Your pupil no. 1, Olga
(Sergei Mironenko, A Lifelong Passion, London 1996)
Diary entry of an anonymous Englishman
A procession of soldiers went up the Nevski at noon. In the afternoon to visit the Felix Yusupovs. He showed me exactly where Rasputin was killed, the blood-stained Polar bear skin, and how it happened. We then walked to the Nevski, where Felix left me.
(The Russian Diary of an Englishman, Petrograd 1915–1917, New York 1919)

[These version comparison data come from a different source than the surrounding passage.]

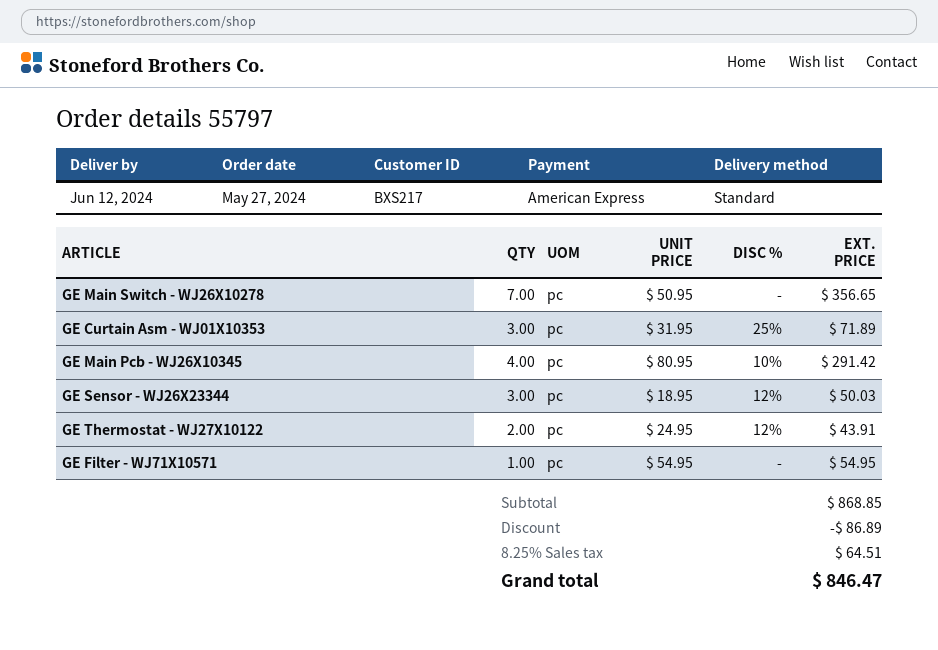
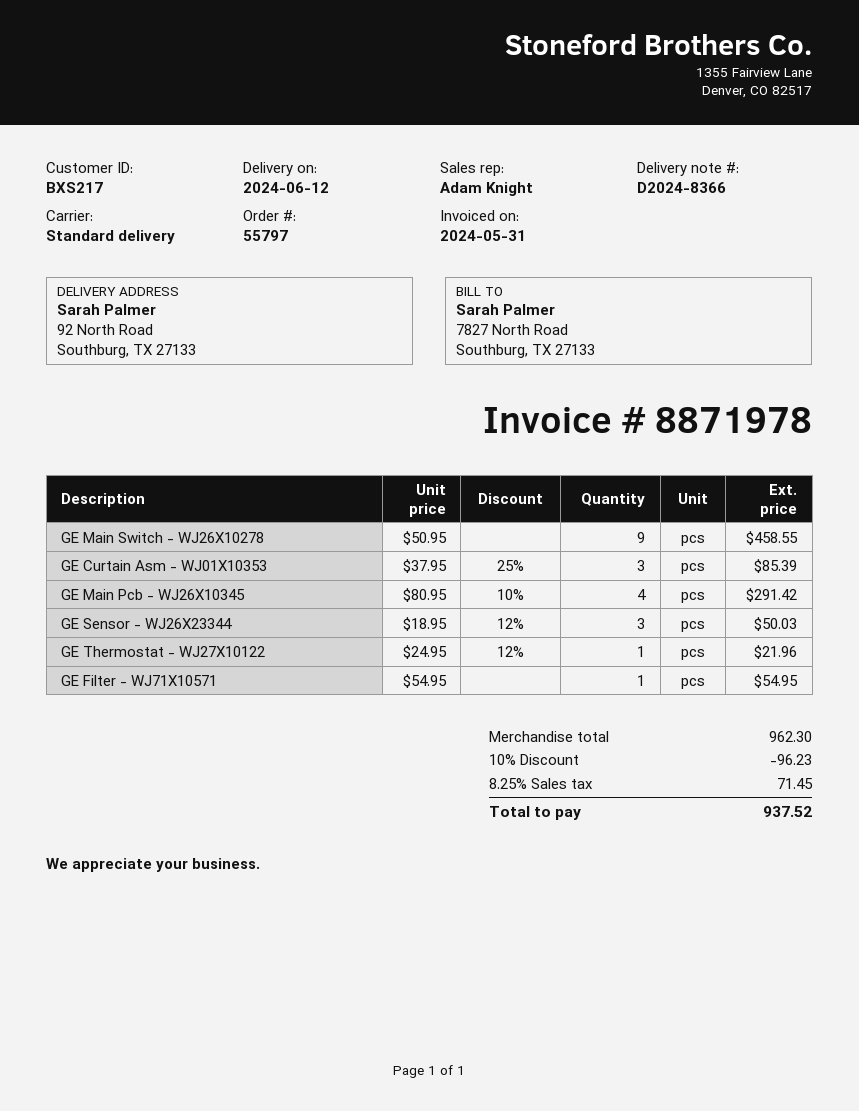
GE Main Switch - WJ26X10278: 7 x 50.95 = 356.65 -> 9 x 50.95 = 458.55
GE Curtain Asm - WJ01X10353: 3 x 31.95 - 25% = 71.89 -> 3 x 37.95 - 25% = 85.39
GE Thermostat - WJ27X10122: 2 x 24.95 - 12% = 43.91 -> 1 x 24.95 - 12% = 21.96
subtotal: 868.85 -> 962.30
discount: 86.89 -> 96.23
tax: 8.25% = 64.51 -> 8.25% = 71.45
total: 846.47 -> 937.52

This morning we were all rested and in good spirits. Camp-fires have been lit and water is plentiful. One or two of us Sisters washed and ironed our laundry. But before long our peace was disturbed by shouting and the noise of creaking vehicles … there were soldiers everywhere, hundreds of them. The ground was covered with their tents. The 45th and 46th Siberian Regiments have encamped in our wood, awaiting reinforcements.
(Florence Farmborough, Nurse at the Russian Front: A Diary 1914–18, London 1974)

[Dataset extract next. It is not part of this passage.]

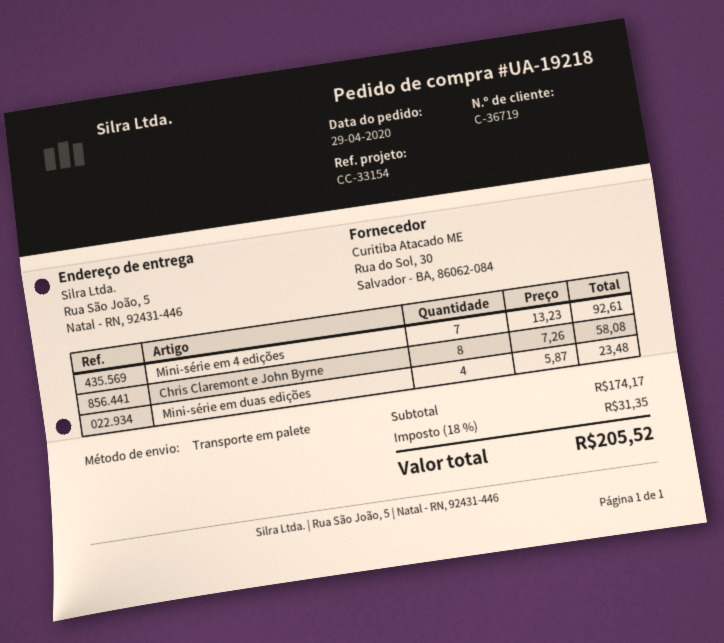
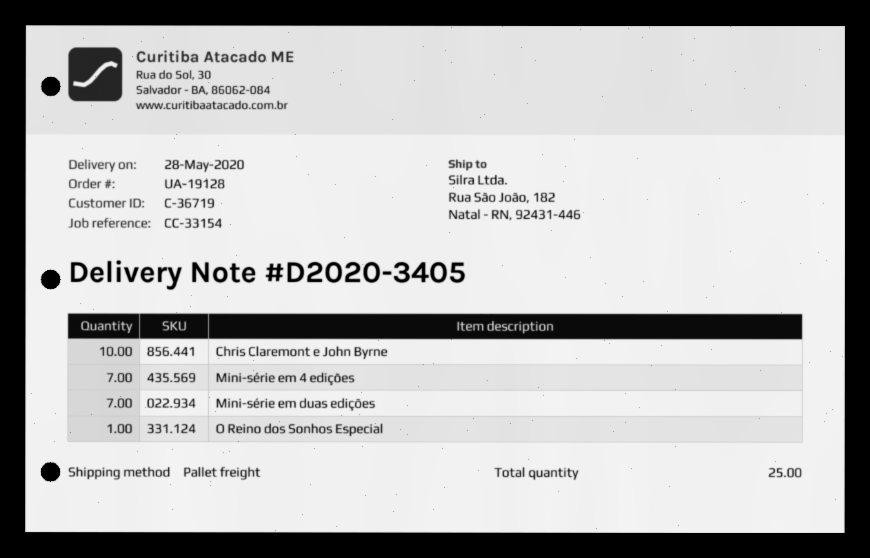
order number: UA-19218 -> UA-19128
ship to: Rua São João, 5, Natal - RN, 92431-446 -> Rua São João, 182, Natal - RN, 92431-446
Chris Claremont e John Byrne: 8 -> 10
Mini-série em duas edições: 4 -> 7
O Reino dos Sonhos Especial: none -> 1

Diary entry of Louis de Robien, attaché at the French Embassy
This evening I watched a demonstration of territorials, several thousand in number, who marched along the Nevsky Prospekt demanding ‘Bread and Peace’. It is hard to imagine anything more dishevelled and dirty than this troop of ragged men with long hair and shaggy beards, their pale, vacant eyes staring out of weatherbeaten hairy faces … They carried red notice-boards with inscriptions in watery ink, and as they marched they gnawed hunks of black bread or chewed sunflower seeds. This tatterdemalion army made a lamentable impression of poverty, savagery and fatalism. It is a crime to take men away from their homes and their work, and then leave them in a state of total want: the first thing to do is to demobilise all these poor wretches, who are quite justified in their demands for bread, and who are of no use in the war.
(Louis de Robien, The Diary of a Diplomat in Russia 1917–1918, London 1969)

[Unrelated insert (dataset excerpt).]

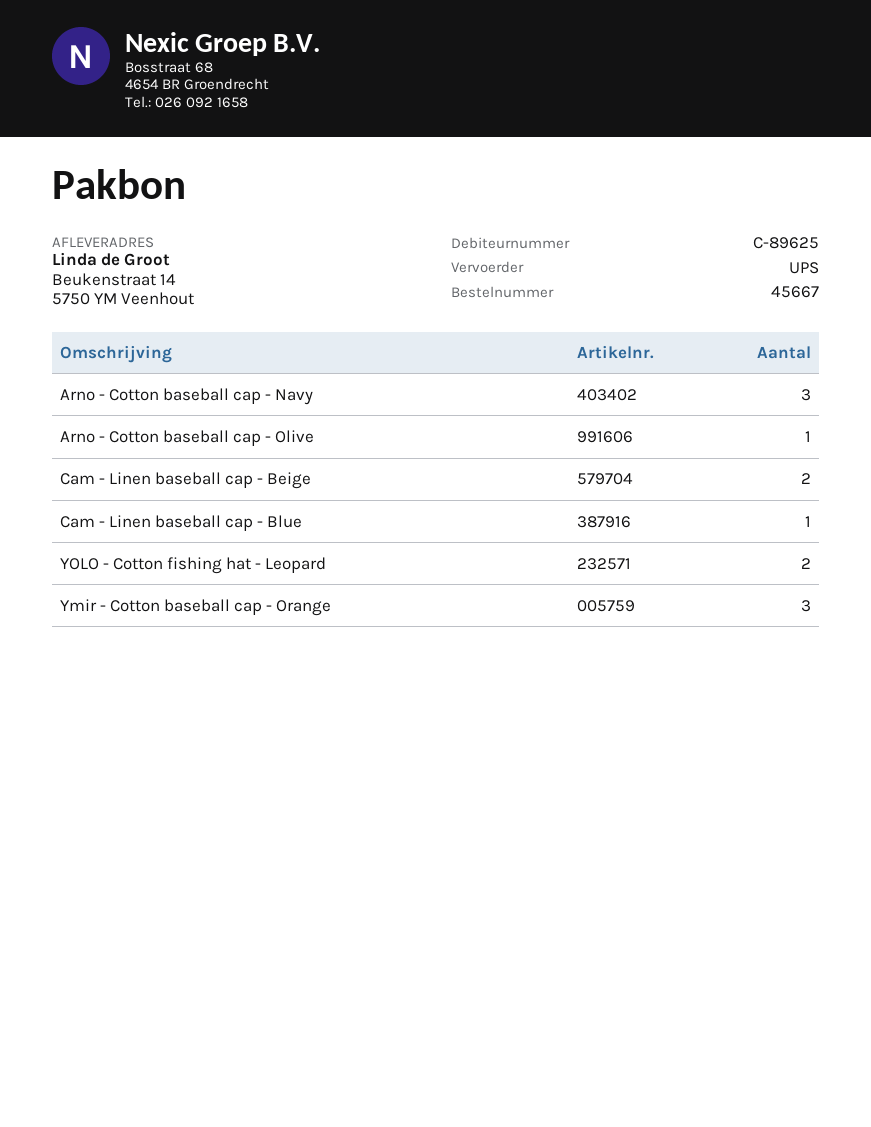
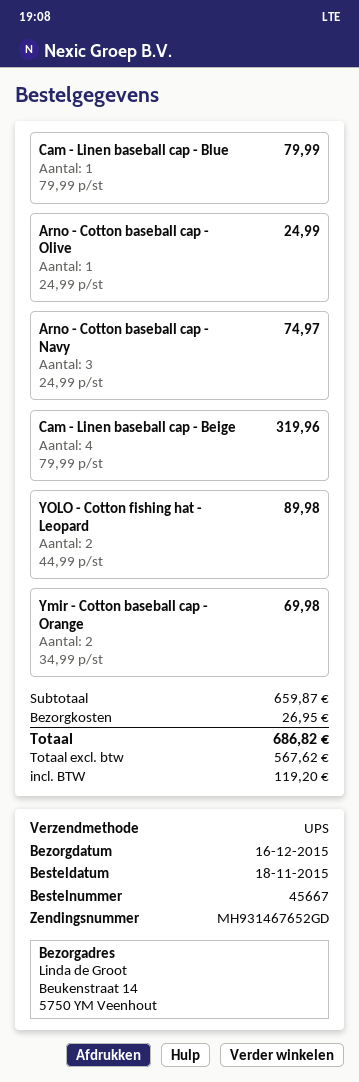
Cam - Linen baseball cap - Beige: 2 -> 4
Ymir - Cotton baseball cap - Orange: 3 -> 2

A resolution passed by the Congress of Soldiers’ and Workmens’ Delegates condemns the anti-Jewish agitation in Russia, in which it sees a danger to the revolutionary movement.
Imperial and Foreign News Items, The Times
24 June 2017
In her recent Reith lectures, Hilary Mantel says that ‘Facts are not truth, though they are part of it — information is not knowledge. And history is not the past — it is the method we have evolved of organising our ignorance of the past … It’s what’s left in the sieve when the centuries have run through it — a few stones, scraps of writing, scraps of cloth.’ The scraps of cloth I’ve pinned to this particular notice-board are perhaps even more misleading than most ‘versions’ of history. One thinks they tell a truth because they are often first-hand accounts, or at least written in recent memory of the events they describe. But then you read our ‘anonymous Englishman’ describing his encounter with Rasputin’s murderer, Yusupov, and it seems likely that the myth-ship surrounding the monk’s death had already launched. What hope do we have of gleaning the truth a century later when people were already composing their own, often self-regarding, accounts just a few months after an event? Perhaps what we can take from these scraps of cloth are the details, the notice-boards inscribed with ‘watery ink’ that the starved marchers are carrying, the raspberries that have ripened in the summer heat, just as they have done for many years before and continue to do so today — but somehow so appreciated in June 1917 by the girl on her country estate.